Repeat only the stretch of lines below that runs from the line with "[599,222,720,239] [121,253,187,274] sociometric" through the line with "[855,271,1047,293] sociometric badge.", unaltered.

ENTRIES SUPPLIED
○ ○ ○ ○ ○ ○ ○

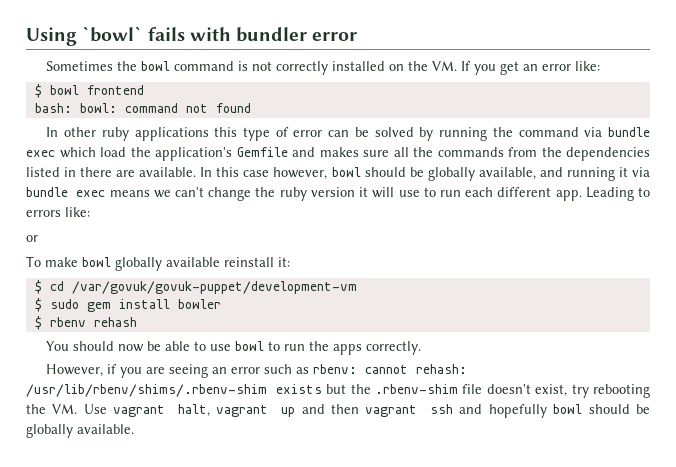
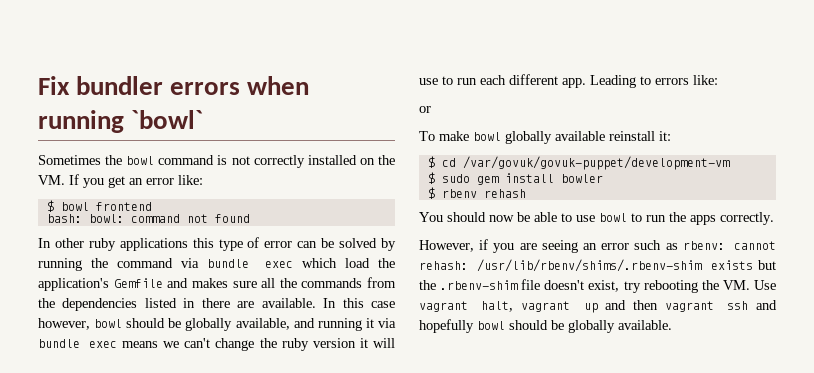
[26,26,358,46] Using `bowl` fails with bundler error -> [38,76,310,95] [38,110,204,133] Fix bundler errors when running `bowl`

○ ○ ○ ○ ○ ○ ○

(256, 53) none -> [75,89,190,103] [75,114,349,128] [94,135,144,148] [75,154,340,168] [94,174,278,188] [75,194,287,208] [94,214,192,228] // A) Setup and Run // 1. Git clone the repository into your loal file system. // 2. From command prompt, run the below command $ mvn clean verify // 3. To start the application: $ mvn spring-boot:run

○ ○ ○ ○ ○ ○ ○

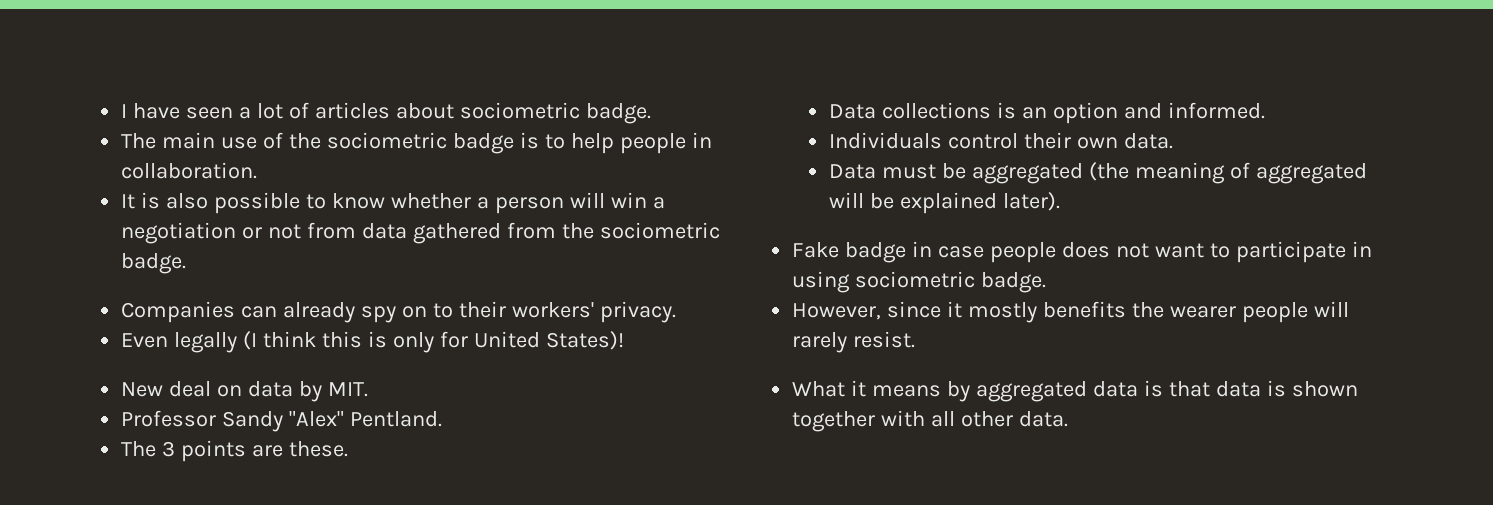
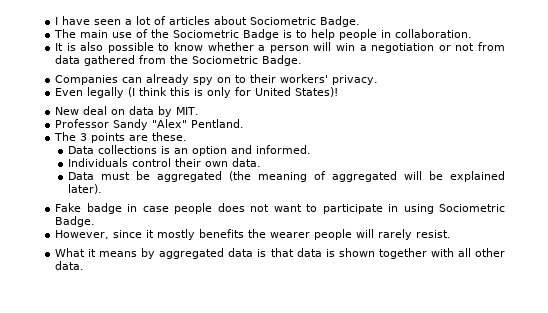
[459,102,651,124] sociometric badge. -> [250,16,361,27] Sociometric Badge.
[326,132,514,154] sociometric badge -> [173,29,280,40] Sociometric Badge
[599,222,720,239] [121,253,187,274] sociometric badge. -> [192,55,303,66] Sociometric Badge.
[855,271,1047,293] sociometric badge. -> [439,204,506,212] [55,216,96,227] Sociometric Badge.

○ ○ ○ ○ ○ ○ ○

YOUR RESPONSE
[599,222,720,239] [121,253,187,274] sociometric badge. -> [192,55,303,66] Sociometric Badge.
[855,271,1047,293] sociometric badge. -> [439,204,506,212] [55,216,96,227] Sociometric Badge.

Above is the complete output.